**WORK TO COMPLETE**
Please give back each entry below unaltered, leaving the pictures out.

**User interface change data**
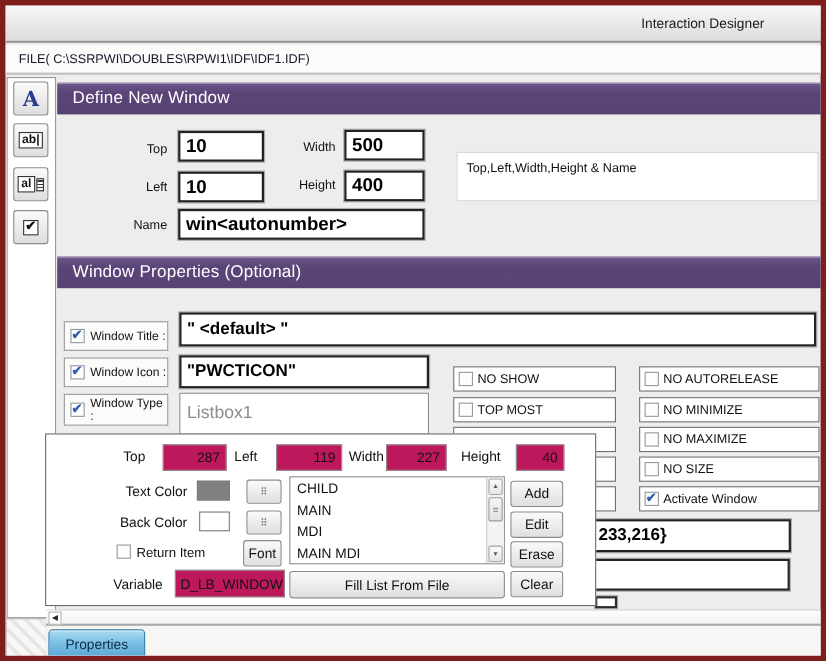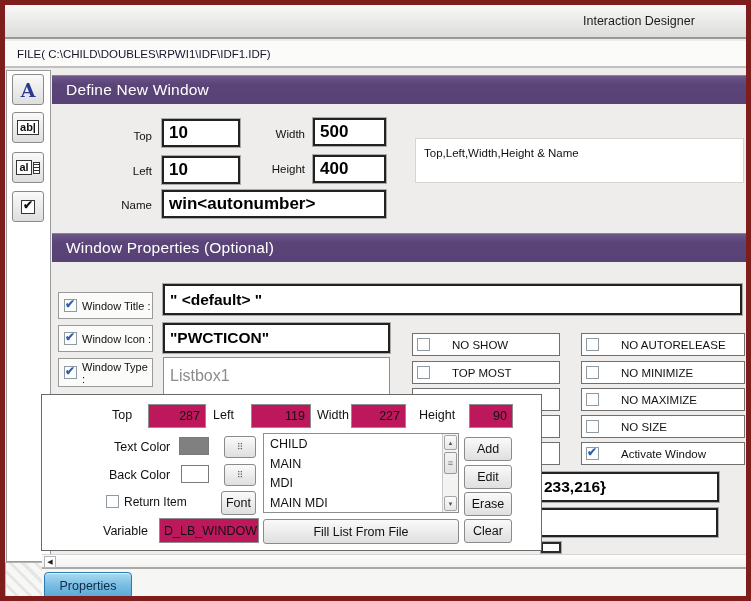--- a/index.html
+++ b/index.html
@@ -44,21 +44,21 @@
   .inp.ghost { border:1px solid #8e8e8e; box-shadow:none; color:#8c8c8c;
     font-size:16px; padding-left:6px; font-weight:normal; }
   #infobox { background:#fff; border:1px solid #d5d5d3; font-size:11.5px; color:#111;
     padding:5px 0 0 8px; line-height:19px; }
   .chk { width:13px; height:13px; background:#fdfdfd; border:1px solid #8f9aa3;
     position:relative; flex:0 0 auto; }
   .chk .mark { position:absolute; left:0px; top:-3px; font-size:12px; font-weight:bold; color:#2f5fae; }
   .labelbox { background:#fbfbfa; border:1px solid #9a9a9a; display:flex; align-items:center;
     gap:5px; padding-left:5px; font-size:11px; color:#111; }
   .flagbox { background:#fff; border:1px solid #6f6f6f; display:flex; align-items:center;
-    gap:22px; padding-left:4px; font-size:11.5px; color:#111; }
+    gap:4px; padding-left:4px; font-size:11.5px; color:#111; }
   .btn { background:linear-gradient(#fafafa,#dfdfdf); border:1px solid #8a8a8a; border-radius:3px;
     display:flex; align-items:center; justify-content:center; font-size:12.5px; color:#111; }
   
   #popup { left:36px; top:389px; width:501px; height:157px; background:#fff;
     border:1px solid #6a6a6a; z-index:10; }
   #popup .abs { position:absolute; }
   #popup .plbl { font-size:12.5px; color:#111; }
   .pinp { background:#be185d; border:1px solid #8e8e8e; font-size:12.5px; color:#111;
     display:flex; align-items:center; overflow:hidden; }
   .pinp.num { justify-content:flex-end; padding-right:5px; }
@@ -89,21 +89,21 @@
 </head>
 <body>
 
 <div id="win">
 
   <div id="titlebar" class="abs">
     <div class="t">Interaction Designer</div>
   </div>
 
   <div id="filebar" class="abs">
-    <div class="t">FILE( C:\CHILD\DOUBLES\RPWI1\IDF\IDF1.IDF)</div>
+    <div class="t">FILE( C:\SSRPWI\DOUBLES\RPWI1\IDF\IDF1.IDF)</div>
   </div>
 
   <div id="toolbox" class="abs">
     <div class="toolbtn" style="top:3px;">
       <span class="a-glyph">A</span>
     </div>
     <div class="toolbtn" style="top:41px;">
       <span class="ab-glyph">ab|</span>
     </div>
     <div class="toolbtn" style="top:81px;">
@@ -207,21 +207,21 @@
   <div class="clipped-box abs" style="left:536px; top:537px; width:20px; height:11px;"></div>
 
   <div id="popup" class="abs">
     <div class="plbl abs" style="left:70px; top:13px;">Top</div>
     <div class="pinp num abs" style="left:106px; top:9px; width:58px; height:24px;">287</div>
     <div class="plbl abs" style="left:171px; top:13px;">Left</div>
     <div class="pinp num abs" style="left:209px; top:9px; width:60px; height:24px;">119</div>
     <div class="plbl abs" style="left:275px; top:13px;">Width</div>
     <div class="pinp num abs" style="left:309px; top:9px; width:55px; height:24px;">227</div>
     <div class="plbl abs" style="left:377px; top:13px;">Height</div>
-    <div class="pinp num abs" style="left:427px; top:9px; width:44px; height:24px;">90</div>
+    <div class="pinp num abs" style="left:427px; top:9px; width:44px; height:24px;">40</div>
 
     <div class="plbl abs" style="left:72px; top:45px;">Text Color</div>
     <div class="swatch abs" style="left:137px; top:42px; width:30px; height:18px; background:#808080;"></div>
     <div class="btn abs" style="left:182px; top:41px; width:32px; height:22px; font-size:9px; color:#666;">
         <span>⠿</span>
       </div>
 
     <div class="plbl abs" style="left:67px; top:73px;">Back Color</div>
     <div class="swatch abs" style="left:139px; top:70px; width:28px; height:18px; background:#ffffff;"></div>
     <div class="btn abs" style="left:182px; top:69px; width:32px; height:22px; font-size:9px; color:#666;">

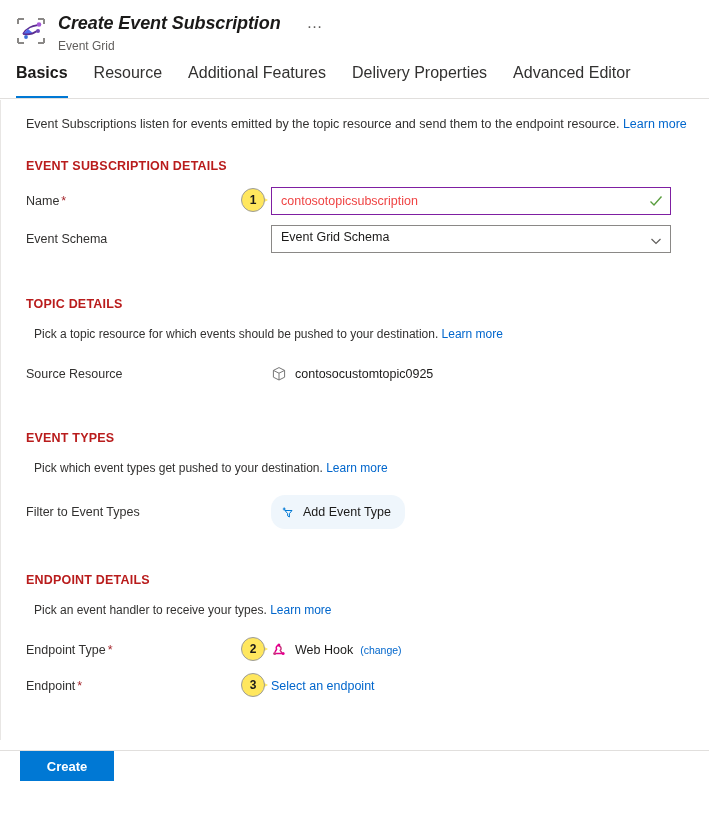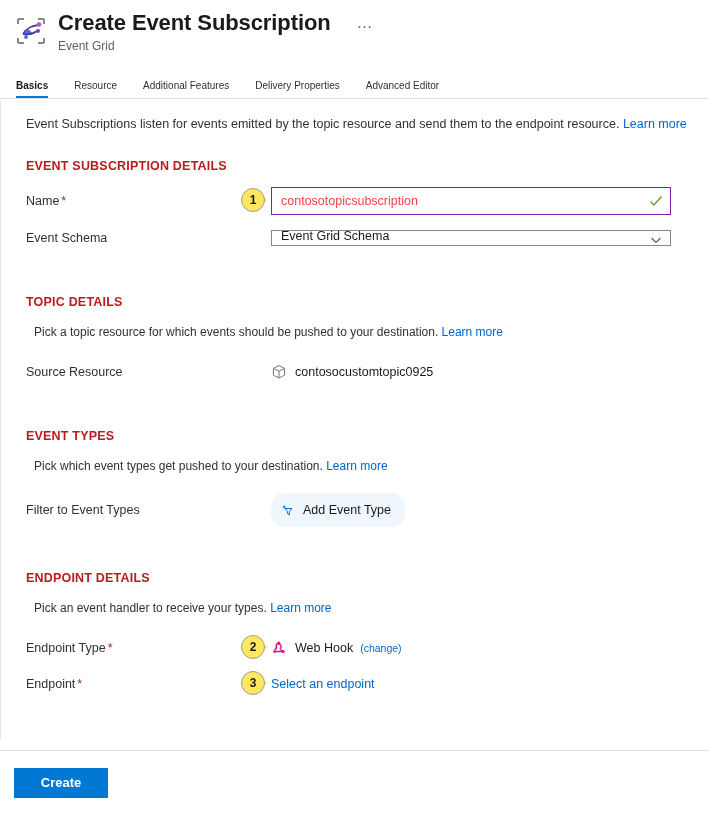--- a/index.html
+++ b/index.html
@@ -45,26 +45,27 @@
   .title-block {
     margin-left: 10px;
     display: flex;
     flex-direction: column;
   }
   .title-line {
     display: flex;
     align-items: center;
   }
   .page-title {
-    font-size: 22px;
+    font-size: 18px;
     font-weight: bold;
     color: #1b1a19;
     line-height: 26px;
     letter-spacing: -0.1px;
     white-space: nowrap;
+    font-style: italic;
   }
   .more-menu {
     margin-left: 20px;
     color: #605e5c;
     font-size: 16px;
     line-height: 16px;
     letter-spacing: 2px;
     padding: 2px 6px;
     cursor: pointer;
     user-select: none;
@@ -78,24 +79,24 @@
 
   
   .tabs {
     display: flex;
     align-items: flex-end;
     padding-left: 16px;
     height: 32px;
     margin-top: 8px;
   }
   .tab {
-    font-size: 10px;
+    font-size: 16px;
     color: #323130;
     margin-right: 26px;
-    padding-bottom: 7px;
+    padding-bottom: 16px;
     position: relative;
     cursor: pointer;
     white-space: nowrap;
   }
   .tab.active {
     font-weight: bold;
     color: #1b1a19;
   }
   .tab.active::after {
     content: "";
@@ -250,21 +251,21 @@
     height: 14px;
     pointer-events: none;
   }
 
   .select-wrap {
     position: relative;
     display: inline-block;
   }
   .select-box {
     width: 400px;
-    height: 16px;
+    height: 28px;
     box-sizing: border-box;
     border: 1px solid #8a8886;
     background: #fff;
     display: flex;
     align-items: center;
     padding: 0 28px 4px 9px;
     font-size: 12.5px;
     color: #1b1a19;
     cursor: pointer;
   }
@@ -324,22 +325,22 @@
   
   .footer {
     position: absolute;
     left: 0;
     right: 0;
     bottom: 0;
     height: 64px;
     border-top: 1px solid #e1dfdd;
     background: #fff;
     display: flex;
-    align-items: center;
-    padding-left: 14px;
+    align-items: flex-start;
+    padding-left: 20px;
     box-sizing: border-box;
   }
   .primary-button {
     background: #0078d4;
     color: #fff;
     border: none;
     height: 30px;
     min-width: 94px;
     padding: 0 16px;
     font-size: 13px;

**THE ANSWER**
--- a/index.html
+++ b/index.html
@@ -44,21 +44,21 @@
   .inp.ghost { border:1px solid #8e8e8e; box-shadow:none; color:#8c8c8c;
     font-size:16px; padding-left:6px; font-weight:normal; }
   #infobox { background:#fff; border:1px solid #d5d5d3; font-size:11.5px; color:#111;
     padding:5px 0 0 8px; line-height:19px; }
   .chk { width:13px; height:13px; background:#fdfdfd; border:1px solid #8f9aa3;
     position:relative; flex:0 0 auto; }
   .chk .mark { position:absolute; left:0px; top:-3px; font-size:12px; font-weight:bold; color:#2f5fae; }
   .labelbox { background:#fbfbfa; border:1px solid #9a9a9a; display:flex; align-items:center;
     gap:5px; padding-left:5px; font-size:11px; color:#111; }
   .flagbox { background:#fff; border:1px solid #6f6f6f; display:flex; align-items:center;
-    gap:22px; padding-left:4px; font-size:11.5px; color:#111; }
+    gap:4px; padding-left:4px; font-size:11.5px; color:#111; }
   .btn { background:linear-gradient(#fafafa,#dfdfdf); border:1px solid #8a8a8a; border-radius:3px;
     display:flex; align-items:center; justify-content:center; font-size:12.5px; color:#111; }
   
   #popup { left:36px; top:389px; width:501px; height:157px; background:#fff;
     border:1px solid #6a6a6a; z-index:10; }
   #popup .abs { position:absolute; }
   #popup .plbl { font-size:12.5px; color:#111; }
   .pinp { background:#be185d; border:1px solid #8e8e8e; font-size:12.5px; color:#111;
     display:flex; align-items:center; overflow:hidden; }
   .pinp.num { justify-content:flex-end; padding-right:5px; }
@@ -89,21 +89,21 @@
 </head>
 <body>
 
 <div id="win">
 
   <div id="titlebar" class="abs">
     <div class="t">Interaction Designer</div>
   </div>
 
   <div id="filebar" class="abs">
-    <div class="t">FILE( C:\CHILD\DOUBLES\RPWI1\IDF\IDF1.IDF)</div>
+    <div class="t">FILE( C:\SSRPWI\DOUBLES\RPWI1\IDF\IDF1.IDF)</div>
   </div>
 
   <div id="toolbox" class="abs">
     <div class="toolbtn" style="top:3px;">
       <span class="a-glyph">A</span>
     </div>
     <div class="toolbtn" style="top:41px;">
       <span class="ab-glyph">ab|</span>
     </div>
     <div class="toolbtn" style="top:81px;">
@@ -207,21 +207,21 @@
   <div class="clipped-box abs" style="left:536px; top:537px; width:20px; height:11px;"></div>
 
   <div id="popup" class="abs">
     <div class="plbl abs" style="left:70px; top:13px;">Top</div>
     <div class="pinp num abs" style="left:106px; top:9px; width:58px; height:24px;">287</div>
     <div class="plbl abs" style="left:171px; top:13px;">Left</div>
     <div class="pinp num abs" style="left:209px; top:9px; width:60px; height:24px;">119</div>
     <div class="plbl abs" style="left:275px; top:13px;">Width</div>
     <div class="pinp num abs" style="left:309px; top:9px; width:55px; height:24px;">227</div>
     <div class="plbl abs" style="left:377px; top:13px;">Height</div>
-    <div class="pinp num abs" style="left:427px; top:9px; width:44px; height:24px;">90</div>
+    <div class="pinp num abs" style="left:427px; top:9px; width:44px; height:24px;">40</div>
 
     <div class="plbl abs" style="left:72px; top:45px;">Text Color</div>
     <div class="swatch abs" style="left:137px; top:42px; width:30px; height:18px; background:#808080;"></div>
     <div class="btn abs" style="left:182px; top:41px; width:32px; height:22px; font-size:9px; color:#666;">
         <span>⠿</span>
       </div>
 
     <div class="plbl abs" style="left:67px; top:73px;">Back Color</div>
     <div class="swatch abs" style="left:139px; top:70px; width:28px; height:18px; background:#ffffff;"></div>
     <div class="btn abs" style="left:182px; top:69px; width:32px; height:22px; font-size:9px; color:#666;">

--- a/index.html
+++ b/index.html
@@ -45,26 +45,27 @@
   .title-block {
     margin-left: 10px;
     display: flex;
     flex-direction: column;
   }
   .title-line {
     display: flex;
     align-items: center;
   }
   .page-title {
-    font-size: 22px;
+    font-size: 18px;
     font-weight: bold;
     color: #1b1a19;
     line-height: 26px;
     letter-spacing: -0.1px;
     white-space: nowrap;
+    font-style: italic;
   }
   .more-menu {
     margin-left: 20px;
     color: #605e5c;
     font-size: 16px;
     line-height: 16px;
     letter-spacing: 2px;
     padding: 2px 6px;
     cursor: pointer;
     user-select: none;
@@ -78,24 +79,24 @@
 
   
   .tabs {
     display: flex;
     align-items: flex-end;
     padding-left: 16px;
     height: 32px;
     margin-top: 8px;
   }
   .tab {
-    font-size: 10px;
+    font-size: 16px;
     color: #323130;
     margin-right: 26px;
-    padding-bottom: 7px;
+    padding-bottom: 16px;
     position: relative;
     cursor: pointer;
     white-space: nowrap;
   }
   .tab.active {
     font-weight: bold;
     color: #1b1a19;
   }
   .tab.active::after {
     content: "";
@@ -250,21 +251,21 @@
     height: 14px;
     pointer-events: none;
   }
 
   .select-wrap {
     position: relative;
     display: inline-block;
   }
   .select-box {
     width: 400px;
-    height: 16px;
+    height: 28px;
     box-sizing: border-box;
     border: 1px solid #8a8886;
     background: #fff;
     display: flex;
     align-items: center;
     padding: 0 28px 4px 9px;
     font-size: 12.5px;
     color: #1b1a19;
     cursor: pointer;
   }
@@ -324,22 +325,22 @@
   
   .footer {
     position: absolute;
     left: 0;
     right: 0;
     bottom: 0;
     height: 64px;
     border-top: 1px solid #e1dfdd;
     background: #fff;
     display: flex;
-    align-items: center;
-    padding-left: 14px;
+    align-items: flex-start;
+    padding-left: 20px;
     box-sizing: border-box;
   }
   .primary-button {
     background: #0078d4;
     color: #fff;
     border: none;
     height: 30px;
     min-width: 94px;
     padding: 0 16px;
     font-size: 13px;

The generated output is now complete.